Karena itu wajar jika penegakan hukum kerap meninggalkan jejak ironi. Wajar pula jika penanganan kasus korupsi selalu berakhir antiklimaks. Supremasi hukum yang berselingkuh erat dengan pragmatisme poli tik akan sulit membongkar akar kejahatan korupsi karena aib para penguasa bersembunyi di dalamnya. Seandainya hukum menunjukkan martabatnya dan berani menjaga independensi, betapa banyak pejabat publik di tingkat pusat maupun daerah dibui lantaran menyalahgunakan wewenang.
Nenek Asyani memang tidak memiliki pengaruh penting bagi jagat politik. Ia baru akan mendapatkan perhatian dari penguasa ketika bergulir menjadi isu nasional dan menjadi sorotan media. Berbeda dengan para koruptor yang mayoritas berasal dari politisi. Meski tindakannya telah merugikan negara, tetap mendapatkan perhatian penuh dan hak-haknya diperjuangkan. Sebagai contoh, Menteri Hukum dan HAM bakal merevisi peraturan pengetatan pemberian remisi kepada koruptor. Menurutnya, pengetatan remisi koruptor diskriminatif sehingga perlu ditinjau ulang. Langkah tersebut jelas mencerminkan hukum yang ringkih. Hukum tumpul ke atas, tapi menggilas rakyat kecil.
Mesin pembunuh
Ada persoalan serius dalam penerapan hukum pidana kita, saat hukum menjelma sebagai `mesin pembunuh' bagi kelompok proletar. Padahal, langkah pemidanaan memiliki fungsi subsider dan menjadi ultimum remidian ketika fungsi hukum lainnya telah ditempuh dan tidak berhasil.
Semestinya aparat hukum menjunjung tinggi asas kepantasan dan restorative justice, yakni mengalihkan dari proses pidana untuk diselesaikan secara musyawarah.

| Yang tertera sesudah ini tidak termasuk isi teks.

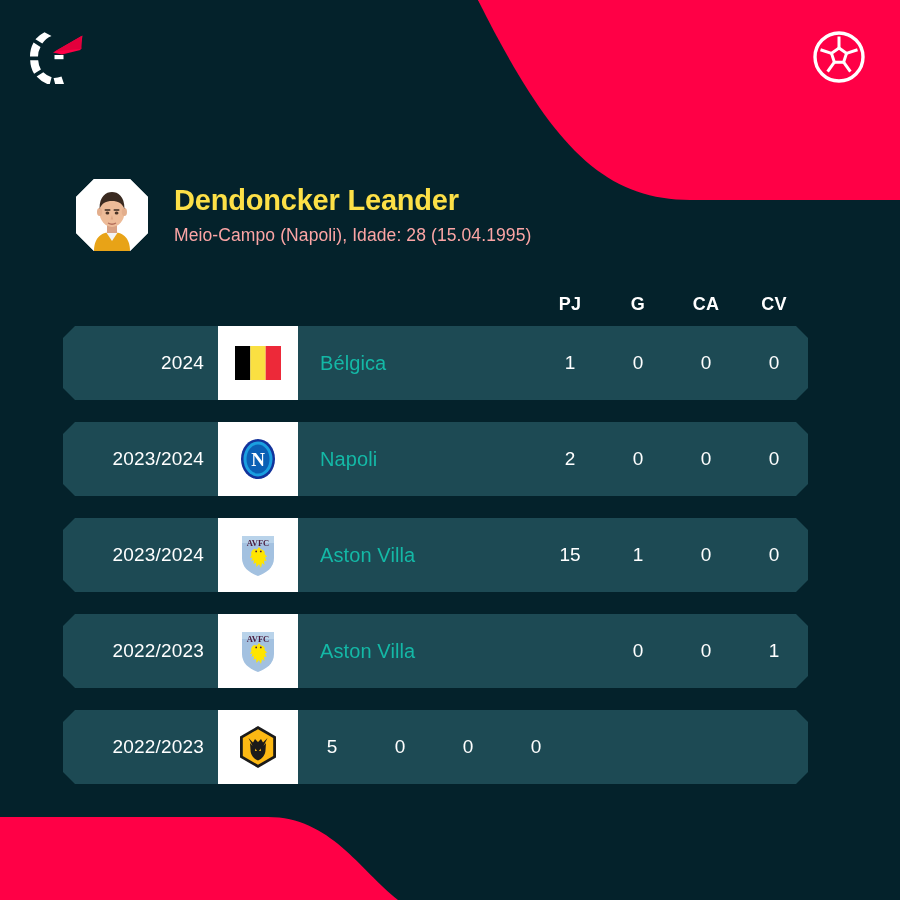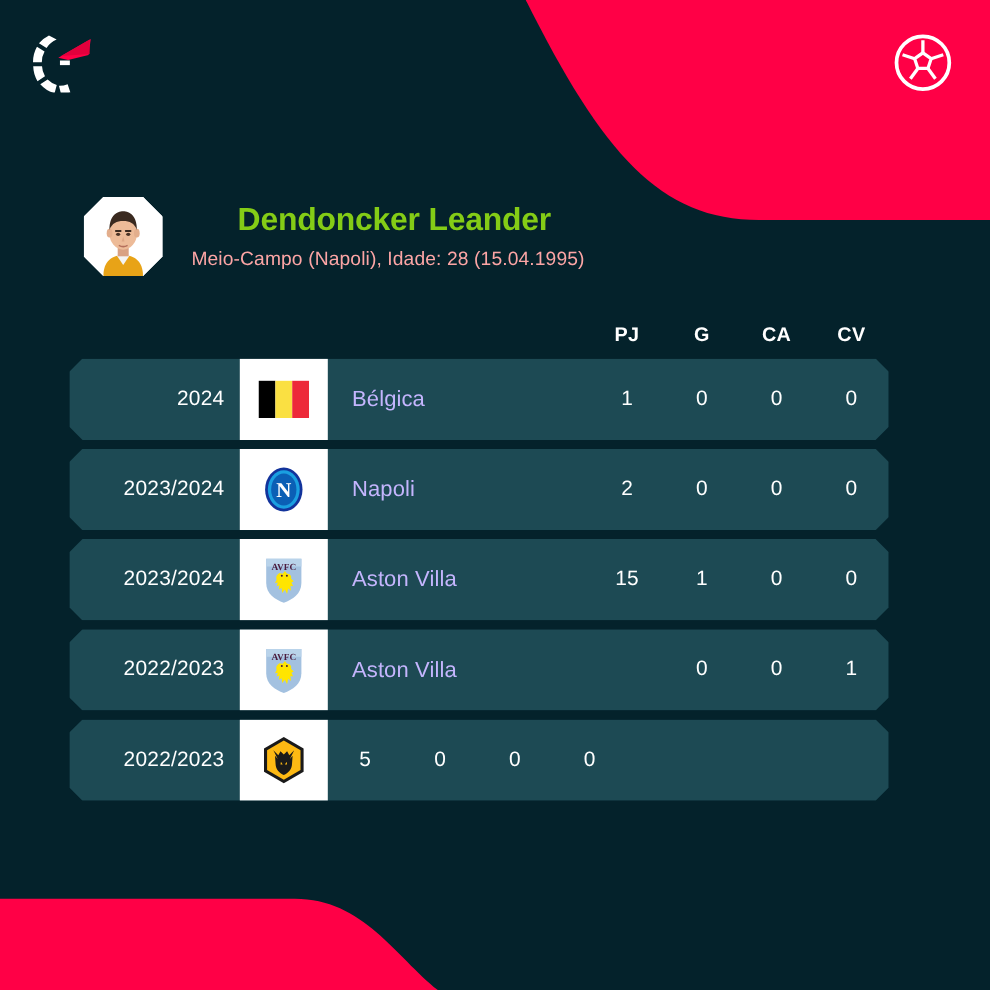"Dendoncker Leander" .player-name { color: #84cc16 -> #fde047; margin-left: 42px -> none }
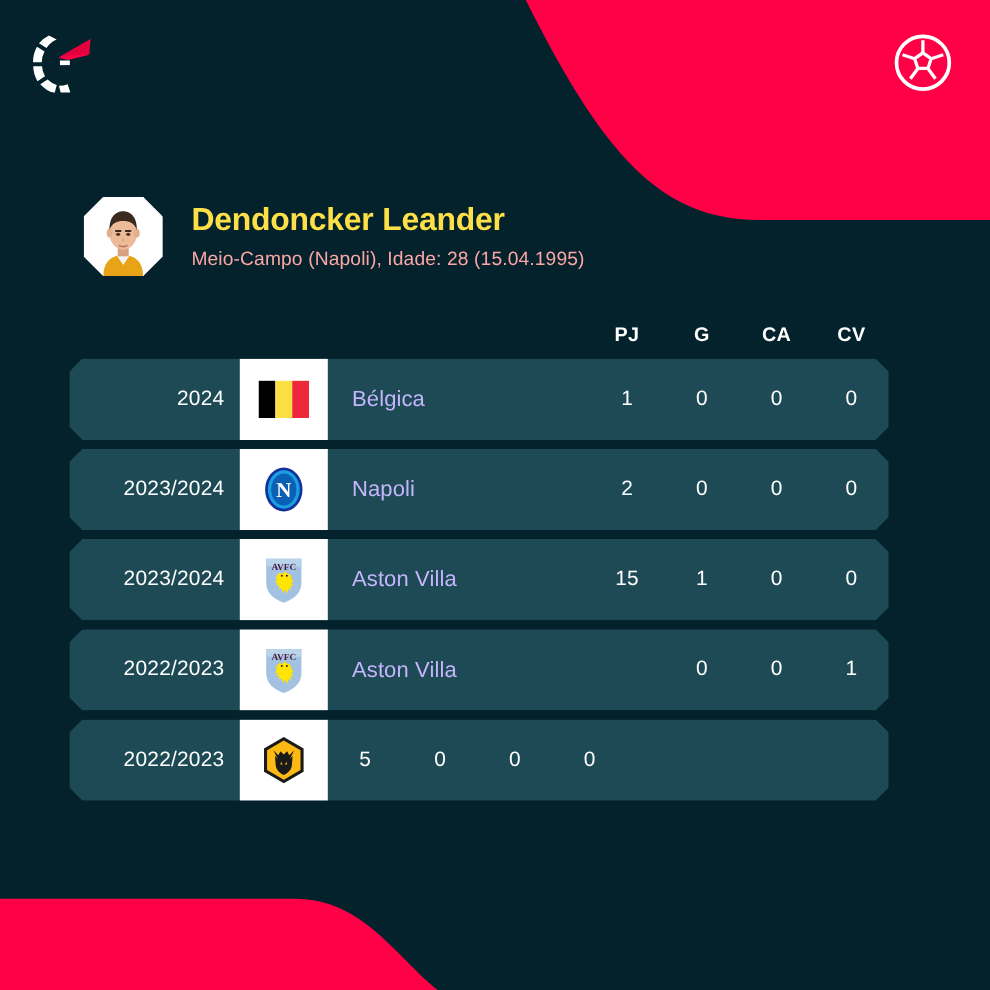"2024" .row { margin-bottom: 8px -> 22px }
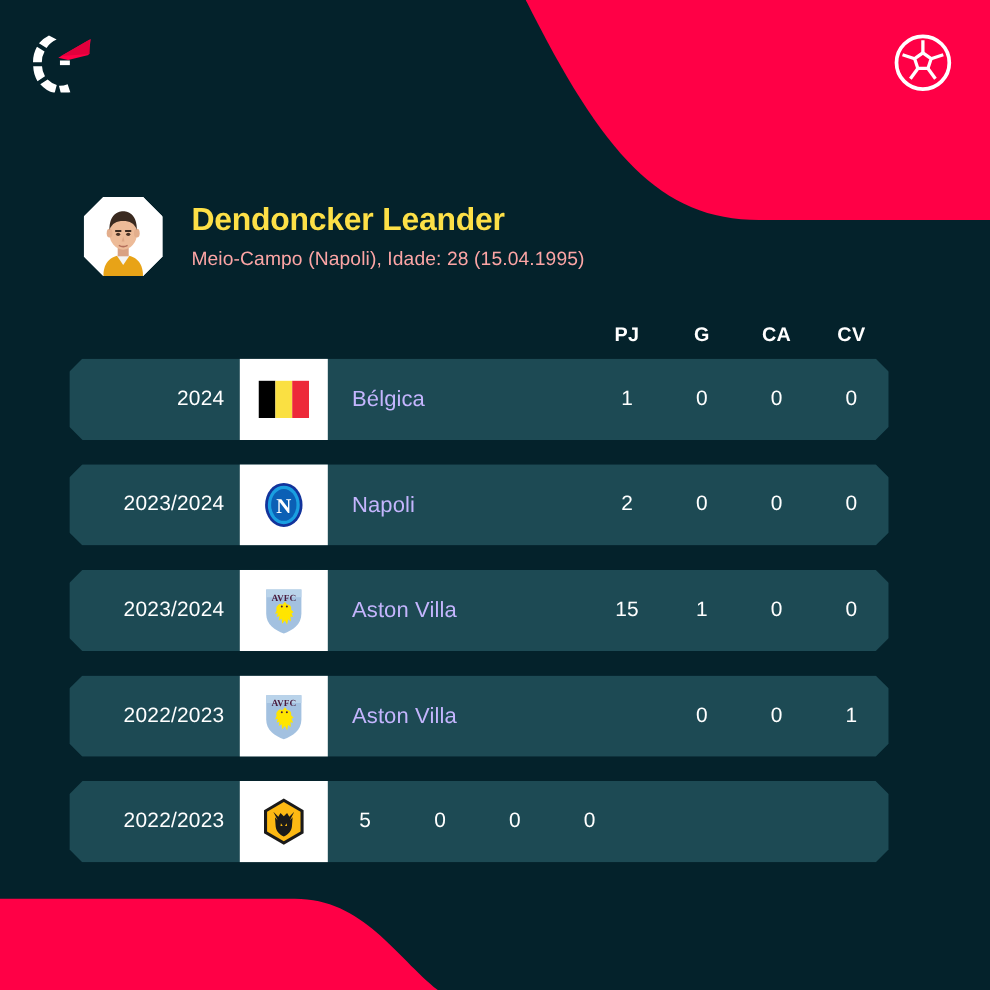"Bélgica" .cell-team { color: #c4b5fd -> #14b8a6 }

Artinya, dalam kasus Nenek Asyani seharusnya cukup diselesaikan melalui jalur mediasi, bukan dibesar-besarkan layaknya perkara korupsi. Polisi memiliki diskresi untuk menyidik atau tidak menyidik sepanjang dapat dibenarkan oleh hukum.
Jerat hukum atas Nenek Asyani menyinggung nurani rakyat karena aparat hukum telah kebablasan memaknai peradilan pidana sebab mengalpakan proses mediasi sehingga segala tindak pidana harus diajukan ke meja hijau. Karena itu, bukan sekadar aspek substansi hukum yang mendesak diperbaiki.Betapapun paripurna sebuah aturan, jika dipegang oleh aparat hukum yang bermental menindas, tujuan hukum sebagaimana dicita-citakan tidak akan tercapai. Dibutuhkan reformasi paradigma, peningkatan sumber daya, dan moral aparatur hukum sehingga melihat kasus Nenek Asyani tidak dengan kacamata kuda.
Hakim tentu tak bisa berbuat banyak ketika kasus itu dilimpahkan ke pengadilan. Hakim mengadili berdasarkan fakta-fakta yang terungkap di persidangan. Ketika perbuatan yang didakwakan telah memenuhi unsur, hakim secara sah dan meyakinkan harus menyatakan bersalah. Yang dilihat hakim bukan semata-mata nilai ekonomis kayu tersebut, melainkan juga jiwa jahatnya yang apabila tetap dibenarkan oleh pengadilan membawa dampak negatif dan mengesankan bahwa perbuatan mencuri dibenarkan oleh hukum.
Dahulu pernah mencuat kasus serupa berupa pencurian sandal jepit oleh anak di bawah umur dan sempat diproses secara pidana. Demi memenuhi unsur kepastian hukum, hakim ketika itu menyatakan terdakwa bersalah.
Namun, untuk memenuhi rasa keadilan, hakim mengembalikan terdakwa ke orangtuanya untuk dilakukan pembinaan. Nilai ekonomi barang curian menurut hakim tidak prinsip. Akan tetapi, barang orang lain yang diambil tanpa sepengetahuan sudah memenuhi unsur pencurian.
Ke depan, kasus remeh-temeh selayaknya tidak sampai ke pengadilan karena selain memboroskan energi dan biaya, ada kanal penyelesaian yang lebih elegan. Penyelesaian mediasi dengan tujuan mendapatkan keseimbangan dan pemulihan keadaan justru dibutuhkan sebagai puncak tertinggi tujuan hukum.